International experts quit 'unfit for purpose' Hong Kong police brutality inquiry

Agence France-Presse
Experts on the police inquiry panel, set up to look into police violence during Hong Kong's pro-democracy protests, said the limitations imposed on the panel meant it was not fit for purpose in a society that valued freedom and rights - AP

An international panel of experts hired to advise Hong Kong on the police response to huge pro-democracy protests announced on Wednesday they were quitting, saying the watchdog was not fit for purpose "in a society that values freedoms and rights".

The group's damning conclusion is a blow to Hong Kong's government, which has insisted its Independent Police Complaints Commission is capable of holding the force to account over snowballing claims of brutality.

"We ultimately concluded that a crucial shortfall was evident in the powers, capacity and independent investigative capability of IPCC," the experts said.

Critics have long charged the body lacks adequate powers, is stacked with pro-establishment figures and has been toothless when it comes to keeping the police in line. The watchdog can only handle complaints forwarded by the police themselves and it cannot subpoena documents or compel witnesses to testify.

Such limitations, the expert panel said, do not "begin to meet the standards citizens of Hong Kong would likely require of a police watchdog operating in a society that values freedoms and rights".

Protests have rocked Hong Kong for more than six months, with up to two million people taking to the streets, initially against a now-shelved extradition bill.

Latterly, one of the core demands of protesters - alongside fully free elections - has been an inquiry into the police, who have been left to battle increasingly violent black-clad activists and are now loathed by significant chunks of the deeply polarised population.

But both chief executive Carrie Lam and the police have repeatedly rejected those calls.

Pro-democracy lawmaker Tanya Chan described the resignation of the expert group as a "vote of no confidence" in the IPCC and the interim report it is expected to produce next year.

The panel was announced in September and was chaired by Sir Dennis O'Connor, who was tasked by the British government to write a report on the police after the 2011 London riots.

It included current or former police watchdog chiefs from Canada, Australia and New Zealand, and a British specialist on crowd behaviour.

A month ago, a leaked statement from the group revealed they felt the police watchdog was not equipped to carry out a proper investigation, and suggested a fully independent inquiry would be better suited.

But their frank assessment was not welcomed by Anthony Neoh, the IPCC's head. He gave an interview to a mainland Chinese media outlet rebuking the panel, saying they "do not understand Hong Kong's situation".

On Sunday, an estimated 800,000 people marched peacefully through the city's streets Sunday in a movement that has become a popular revolt against Beijing's authoritarian rule. The last three weeks have seen a rare lull in the violence and vandalism after pro-democracy parties won a landslide in local council elections.

"Do not waste time, and please grab this golden opportunity to persuade Beijing... to support an independent commission of inquiry," lawmaker Ms Chan added.
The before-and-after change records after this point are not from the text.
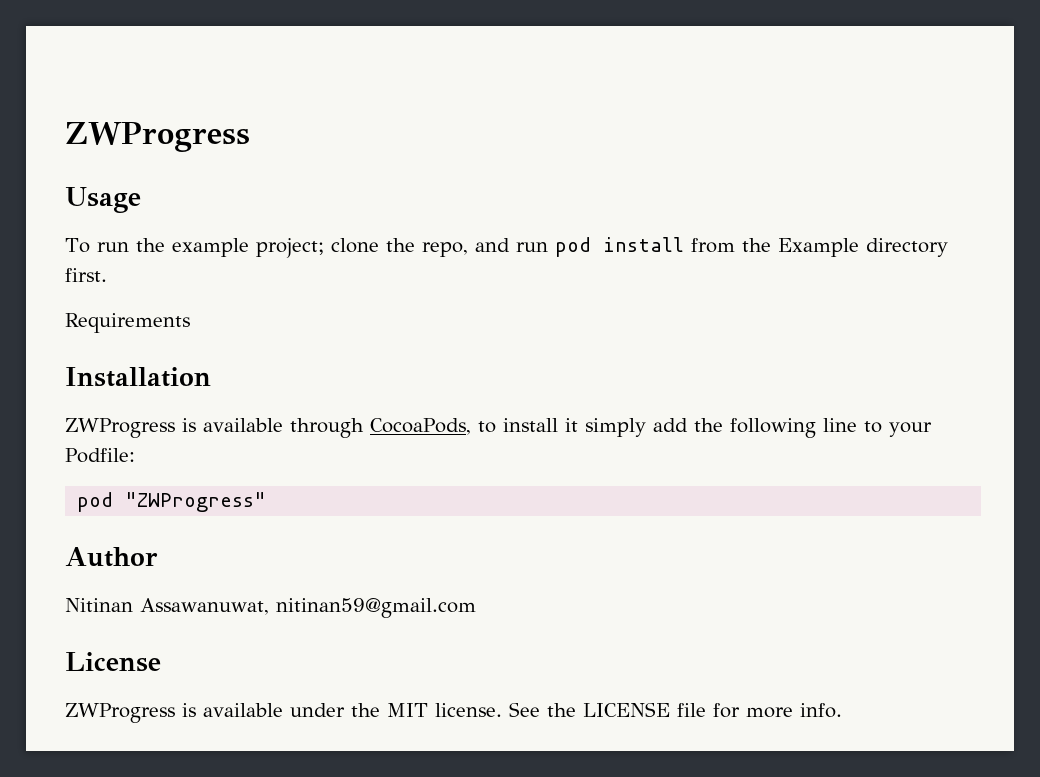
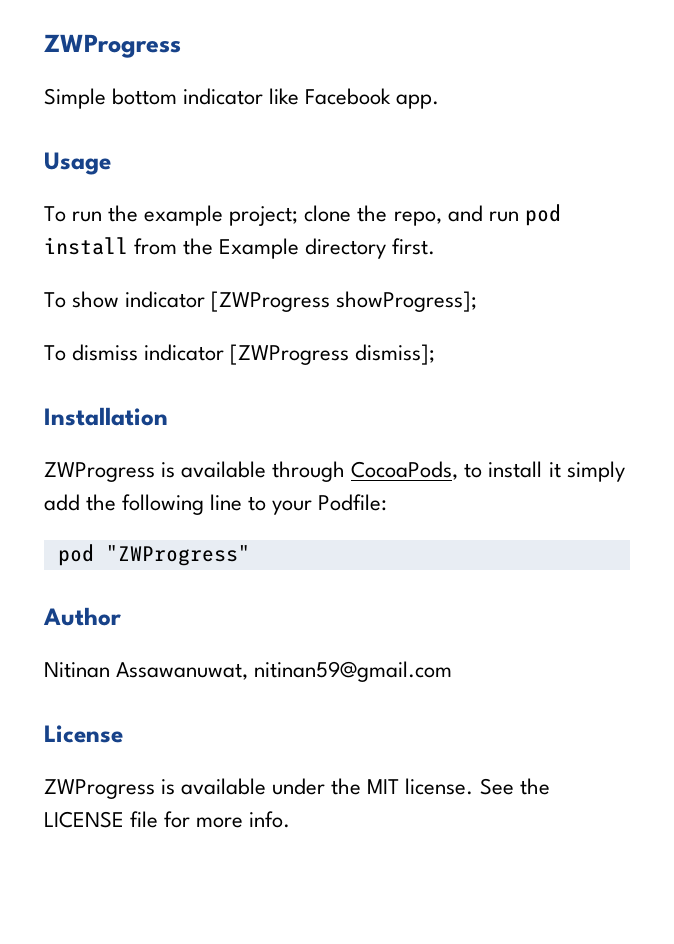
[65,122,250,152] ZWProgress -> [44,34,181,58] [44,88,440,109] ZWProgress // Simple bottom indicator like Facebook app.
[65,313,190,333] Requirements -> [44,291,478,312] [44,344,436,365] To show indicator [ZWProgress showProgress]; // To dismiss indicator [ZWProgress dismiss];

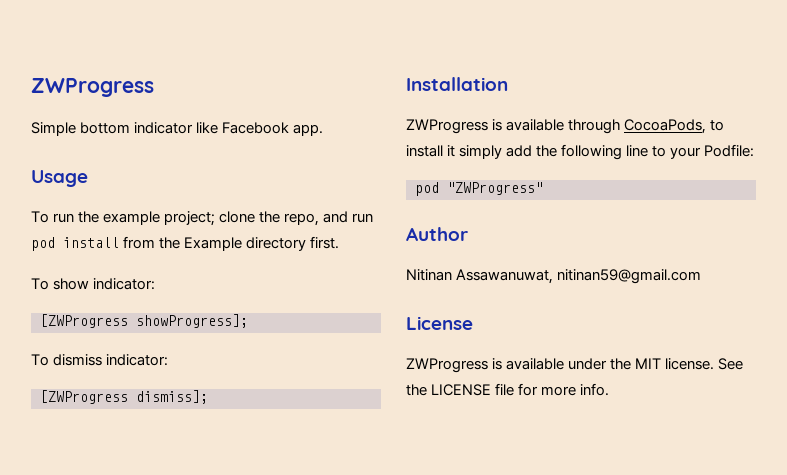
[125,291,206,308] indicator -> [93,278,156,290] indicator: //
[144,344,225,361] indicator -> [106,354,169,366] indicator: //

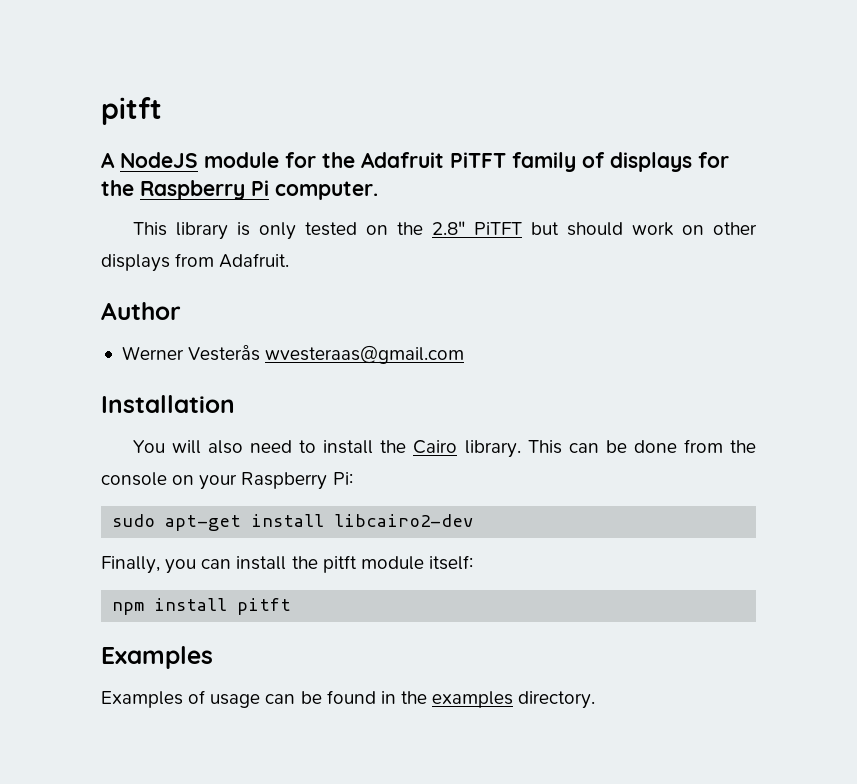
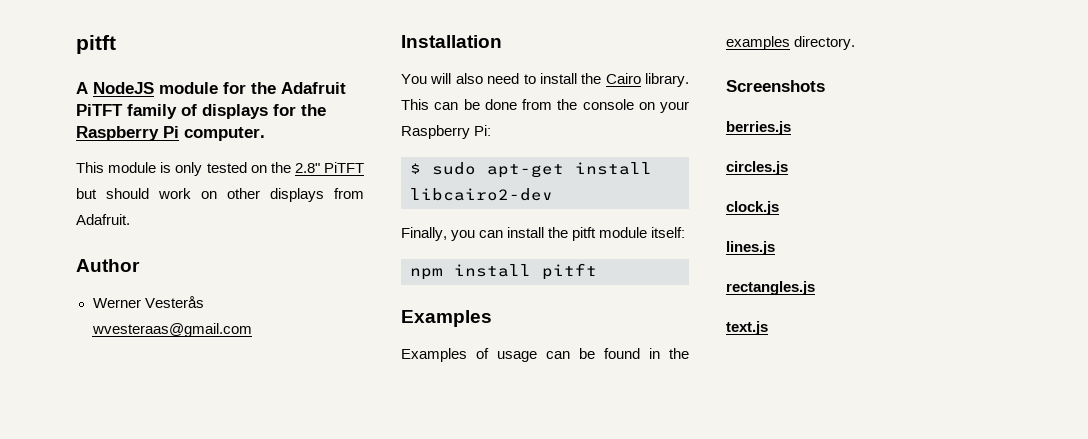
[175,222,228,240] library -> [108,162,157,173] module
(353, 478) none -> [410,163,421,174] $
(596, 700) none -> [726,80,825,92] [726,121,791,135] [726,161,788,175] [726,201,779,215] [726,241,775,255] [726,281,815,295] [726,321,768,335] // Screenshots // berries.js // circles.js // clock.js // lines.js // rectangles.js // text.js

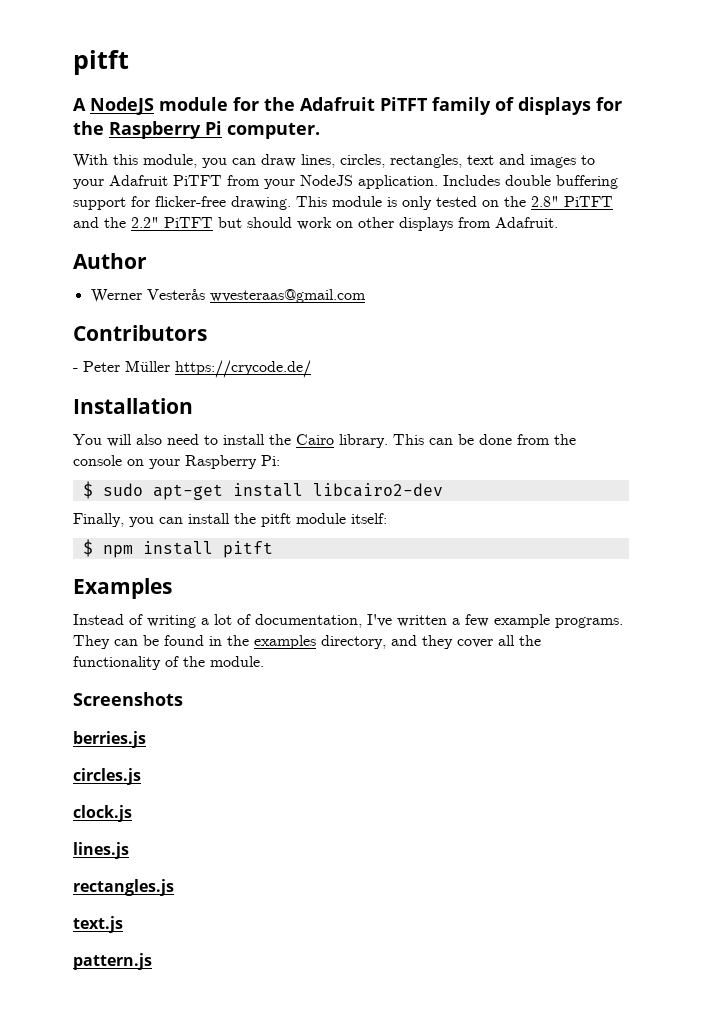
(265, 134) none -> [73,154,595,168] [73,175,618,189] [73,196,291,210] With this module, you can draw lines, circles, rectangles, text and images to your Adafruit PiTFT from your NodeJS application. Includes double buffering support for flicker-free drawing.
(364, 167) none -> [73,217,213,228] and the 2.2" PiTFT
(252, 330) none -> [73,325,207,341] [73,360,311,378] // Contributors // - Peter Müller https://crycode.de/
(686, 232) none -> [82,539,93,557] $
[401,348,537,362] Examples of usage -> [73,614,623,628] [73,635,110,649] Instead of writing a lot of documentation, I've written a few example programs. They
[794,36,856,50] directory. -> [321,635,541,649] [73,656,264,670] directory, and they cover all the functionality of the module.
(768, 328) none -> [73,953,152,970] // pattern.js

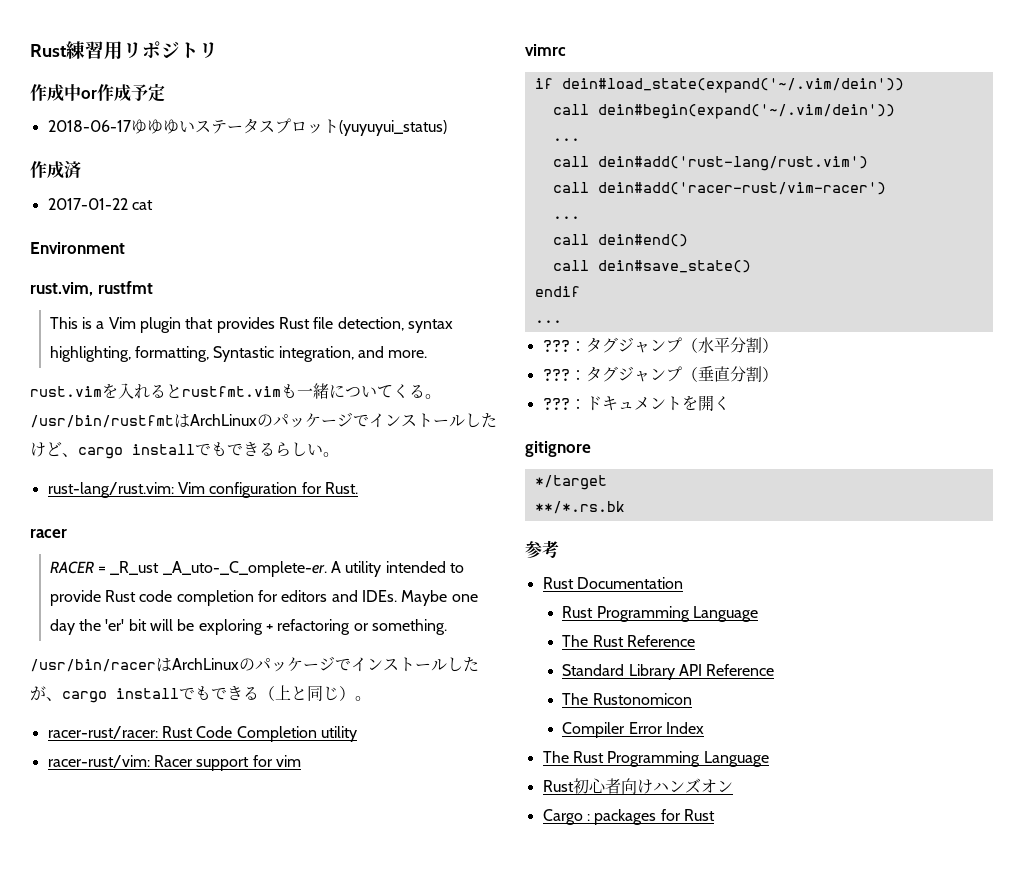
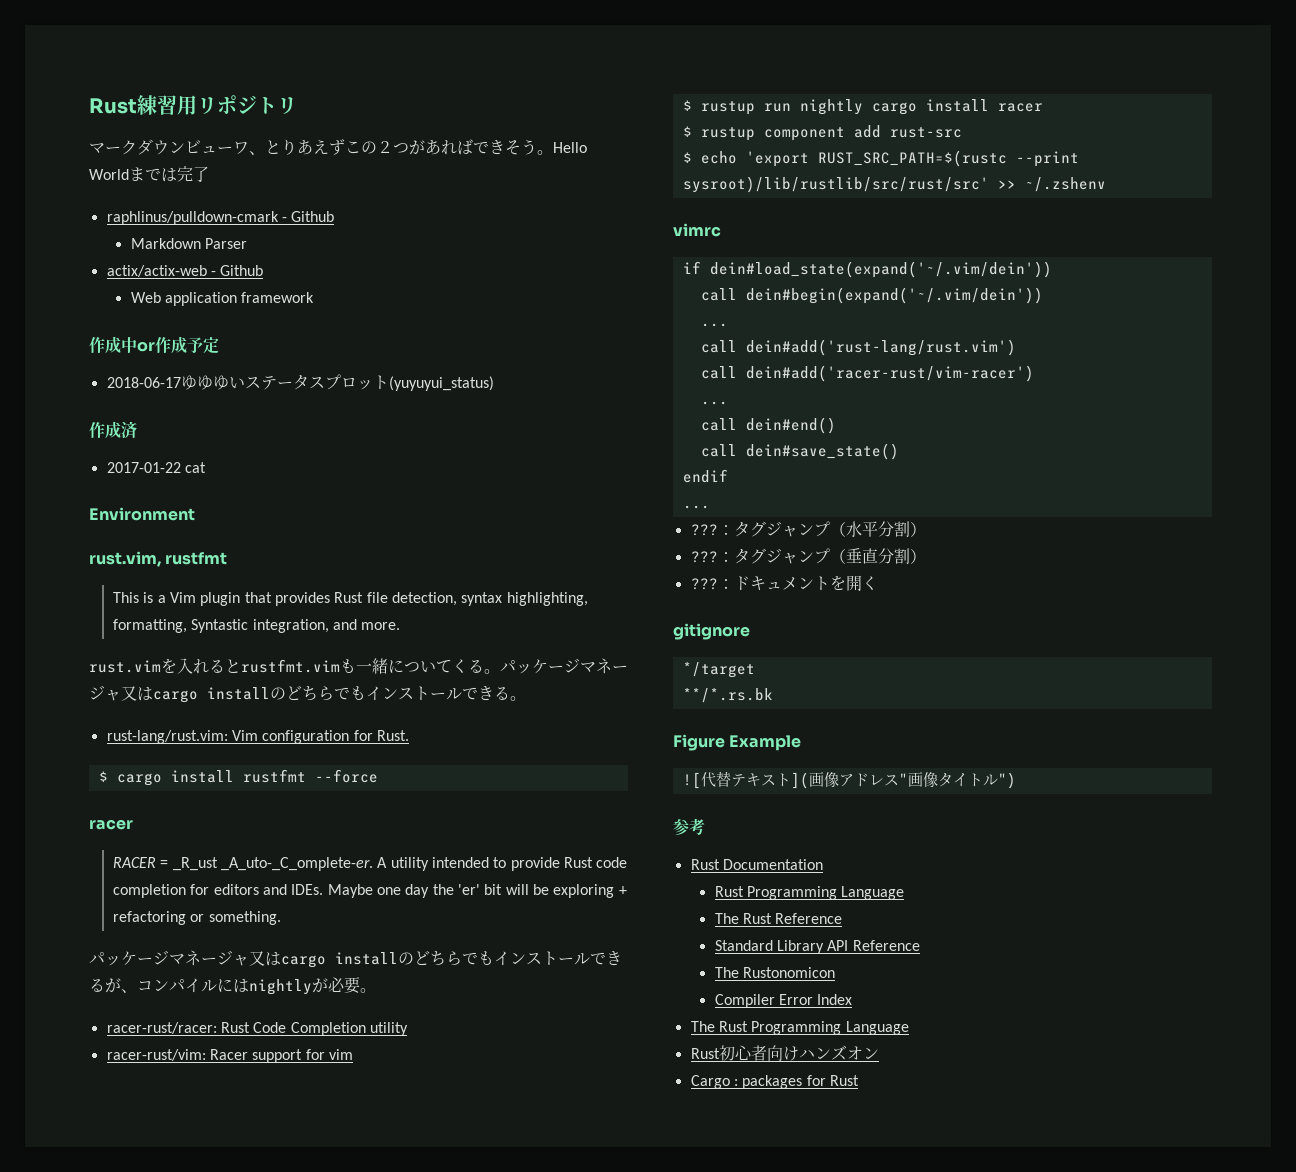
(218, 50) none -> [89,139,587,155] [89,166,209,182] [106,211,335,225] [130,238,248,249] [106,265,264,277] [130,292,315,306] // マークダウンビューワ、とりあえずこの２つがあればできそう。Hello Worldまでは完了 // raphlinus/pulldown-cmark - Github // Markdown Parser // actix/actix-web - Github // Web application framework
[30,412,497,428] [30,442,323,459] /usr/bin/rustfmtはArchLinuxのパッケージでインストールしたけど、cargo installでもできるらしい -> [500,658,628,674] [89,685,510,703] パッケージマネージャ又はcargo installのどちらでもインストールできる
(358, 488) none -> [98,769,378,786] // $ cargo install rustfmt --force
[30,656,479,672] [30,685,355,703] /usr/bin/racerはArchLinuxのパッケージでインストールしたが、cargo installでもできる（上と同じ） -> [89,950,622,968] [89,977,360,995] パッケージマネージャ又はcargo installのどちらでもインストールできるが、コンパイルにはnightlyが必要
(301, 761) none -> [682,99,1043,115] [682,125,962,141] [682,150,1079,167] [682,176,1106,193] // $ rustup run nightly cargo install racer // $ rustup component add rust-src // $ echo 'export RUST_SRC_PATH=$(rustc --print sysroot)/lib/rustlib/src/rust/src' >> ~/.zshenv
(625, 507) none -> [673,734,802,751] [682,771,1016,789] // Figure Example // ![代替テキスト](画像アドレス"画像タイトル")

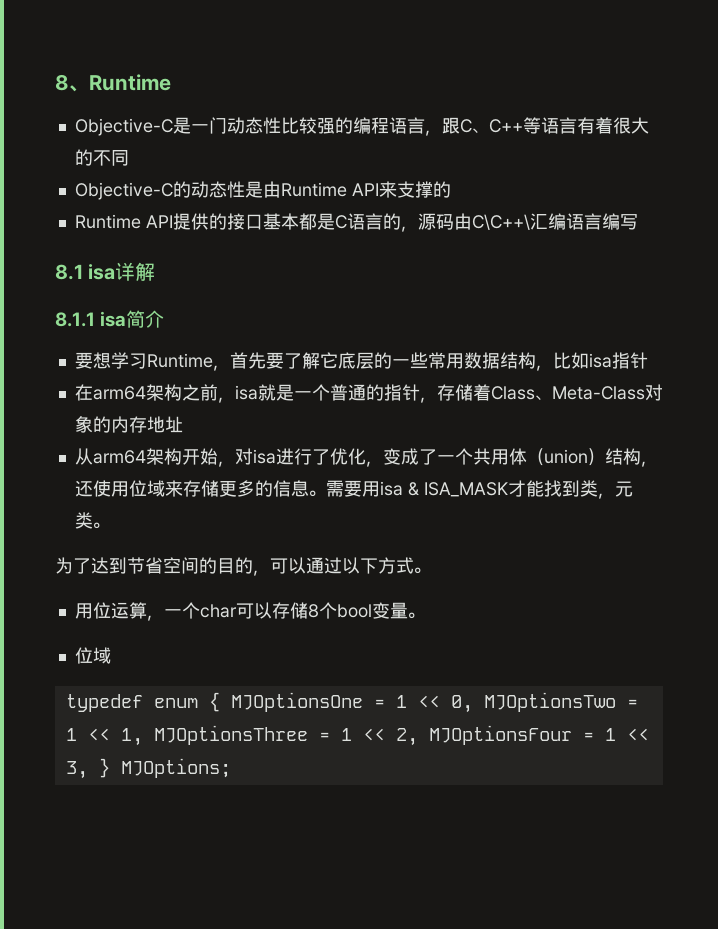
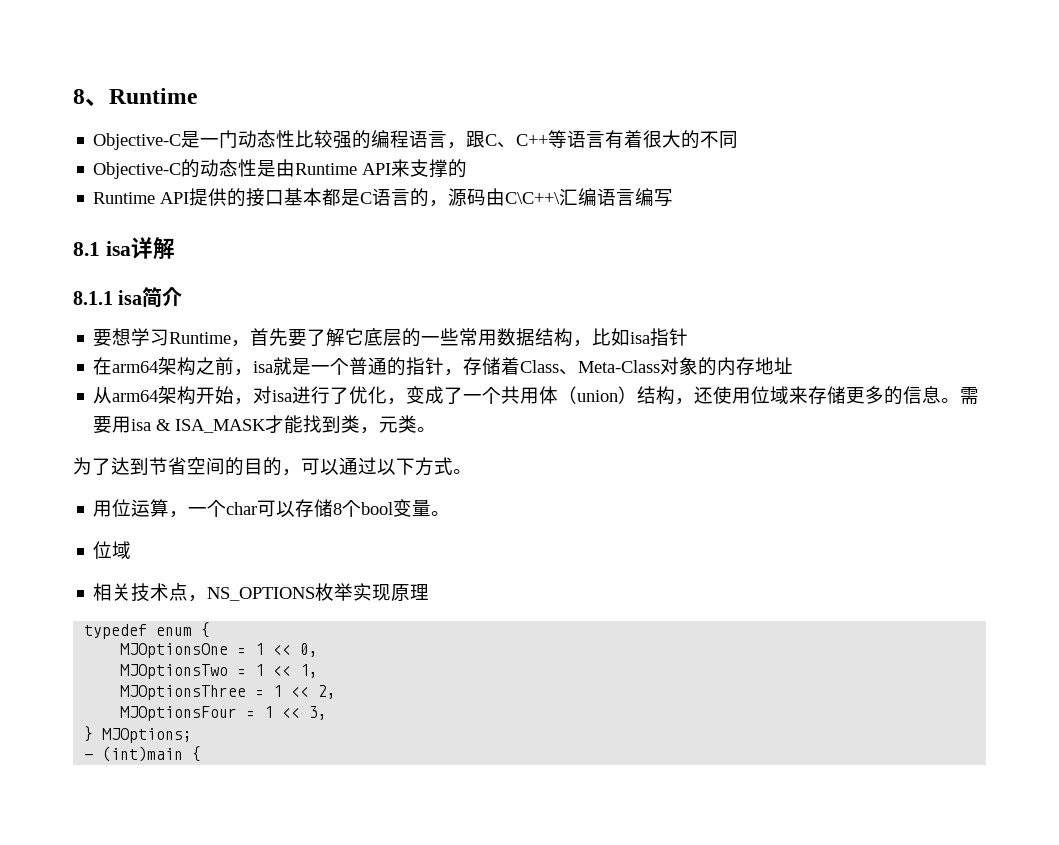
(111, 655) none -> [93,583,430,602] // 相关技术点，NS_OPTIONS枚举实现原理
(220, 702) none -> (211, 630) //
(473, 704) none -> (319, 650) //
(143, 737) none -> (319, 671) //
(418, 737) none -> (337, 692) //
(88, 770) none -> (328, 713) //
(231, 768) none -> [84,746,202,762] // - (int)main {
An end to violence is something Ms Lam has insisted must be a precursor to meaningful dialogue. But she has shown no sign she is willing to budge, leading to fears clashes could resume.

In her weekly press conference on Tuesday she dismissed protesters' demands once more as she announced plans to go to Beijing this weekend where she is expected to meet with Chinese leader Xi Jinping.

China has publicly thrown its support behind both Lam and the city's police, even as their approval ratings take a hammering.